Jenseits der Postkartenmotive lassen sich sogar die touristischen Hotspots Berlin neu erkunden, wenn die Tageszeit stimmt. Abends und nachts am Alex, dem roten Rathaus oder dem Dom fließen die Lichter in allen Farben in einander. Die Schwierigkeit besteht darin, dies halbwegs scharf festzuhalten. Die Regel, alles in einer zehntel Sekunde mit stabilisiertem Objektiv aufzunehmen ist zumindest mal ein guter Anfang. Laternenmasten können als Anlehnstativ dienen. Auf diese Weise lässt sich die Belichtung auf eine Viertelsekunde verlängern und bewegte Objekte beginnen zu verschwimmen.

Kreuzung am Neptunbrunnen
Anders sieht es in der blauen Stunde aus.

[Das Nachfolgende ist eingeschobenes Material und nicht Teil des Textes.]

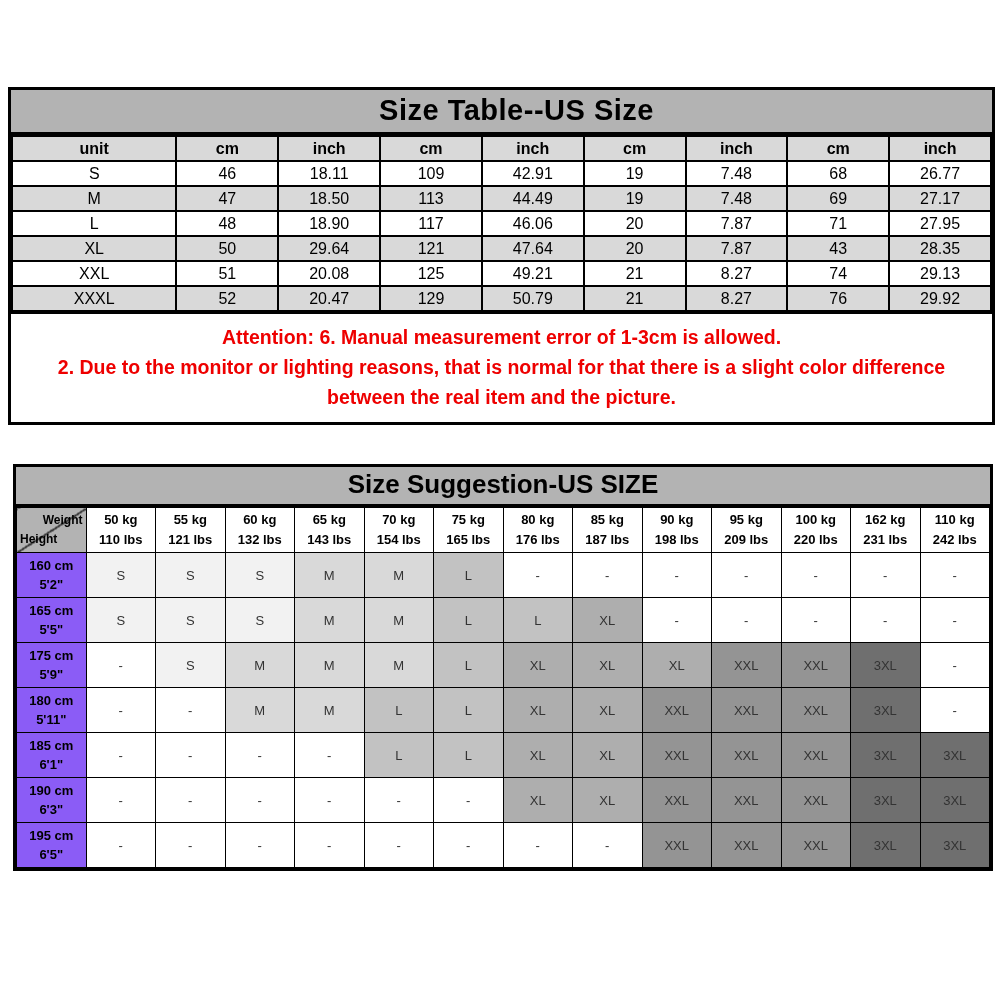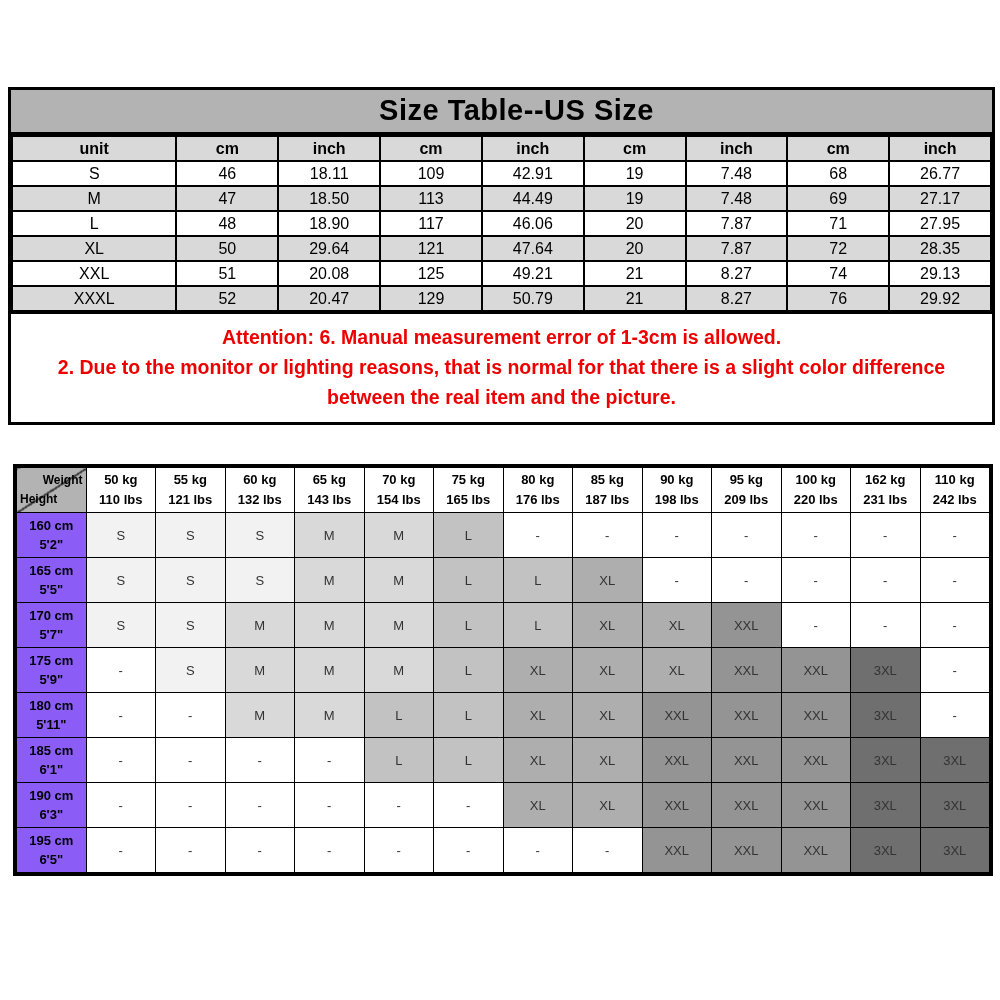--- a/index.html
+++ b/index.html
@@ -111,7 +111,7 @@
           <td>47.64</td>
           <td>20</td>
           <td>7.87</td>
-          <td>72</td>
+          <td>43</td>
           <td>28.35</td>
         </tr>
         <tr>

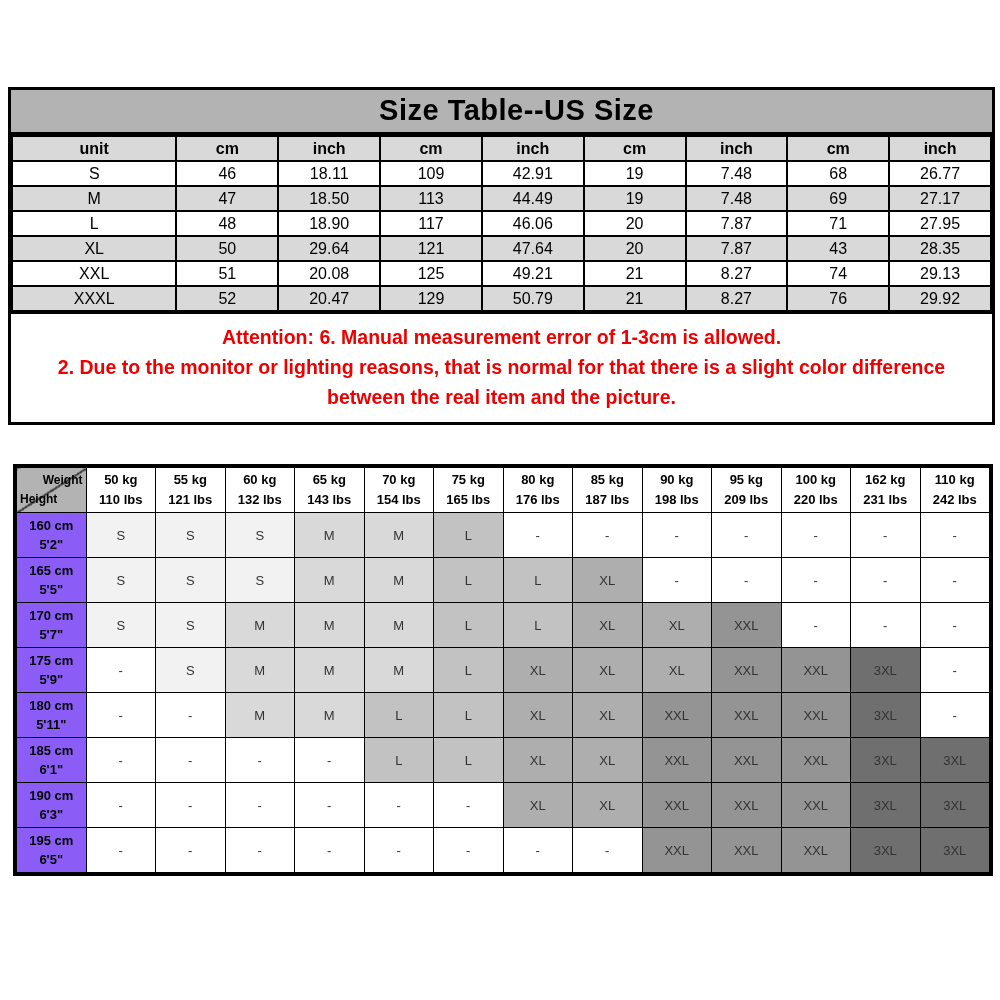--- a/index.html
+++ b/index.html
@@ -146,6 +146,7 @@
 </section>
 
 <section class="box t2">
+  <div class="t2-title" style="background: rgb(179, 179, 179);">Size Suggestion-US SIZE</div>
 
   <table class="t2-table">
     <thead>

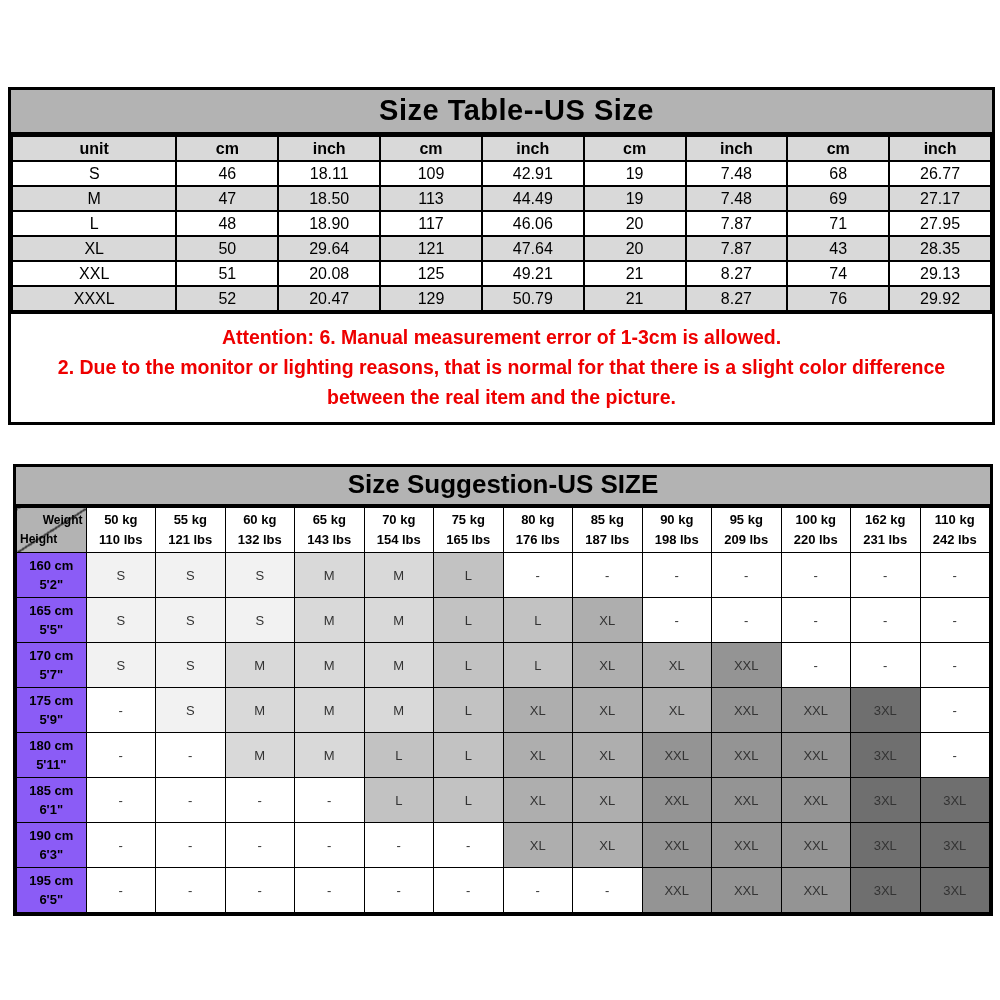--- a/index.html
+++ b/index.html
@@ -250,25 +250,6 @@
         </tr>
         <tr>
           <th>
-            <div>170 cm</div>
-            <div>5'7"</div>
-          </th>
-          <td style="background: rgb(242, 242, 242);">S</td>
-          <td style="background: rgb(242, 242, 242);">S</td>
-          <td style="background: rgb(217, 217, 217);">M</td>
-          <td style="background: rgb(217, 217, 217);">M</td>
-          <td style="background: rgb(217, 217, 217);">M</td>
-          <td style="background: rgb(194, 194, 194);">L</td>
-          <td style="background: rgb(194, 194, 194);">L</td>
-          <td style="background: rgb(174, 174, 174);">XL</td>
-          <td style="background: rgb(174, 174, 174);">XL</td>
-          <td style="background: rgb(148, 148, 148);">XXL</td>
-          <td style="background: rgb(255, 255, 255);">-</td>
-          <td style="background: rgb(255, 255, 255);">-</td>
-          <td style="background: rgb(255, 255, 255);">-</td>
-        </tr>
-        <tr>
-          <th>
             <div>175 cm</div>
             <div>5'9"</div>
           </th>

Hier reicht es, die Empfindlichkeit so weit heraufzudrehen, dass die Verschlusszeit auf jeden Fall verwacklungsfreie Aufnahmen erlaubt. Eine Belichtungskorrektur von etwa +1 EV sorgt dafür, dass das Motiv im Vordergrund nicht zu dunkel wird. Den Rest erledigt der RAW-Entwickler: die hellen Partien des Himmels etwas abdunkeln und dafür die dunkleren Partien anheben, vielleicht noch etwas mehr Farbsättigung (Dynamik bei Lightroom, Vibrancy bei DXO) und das wars.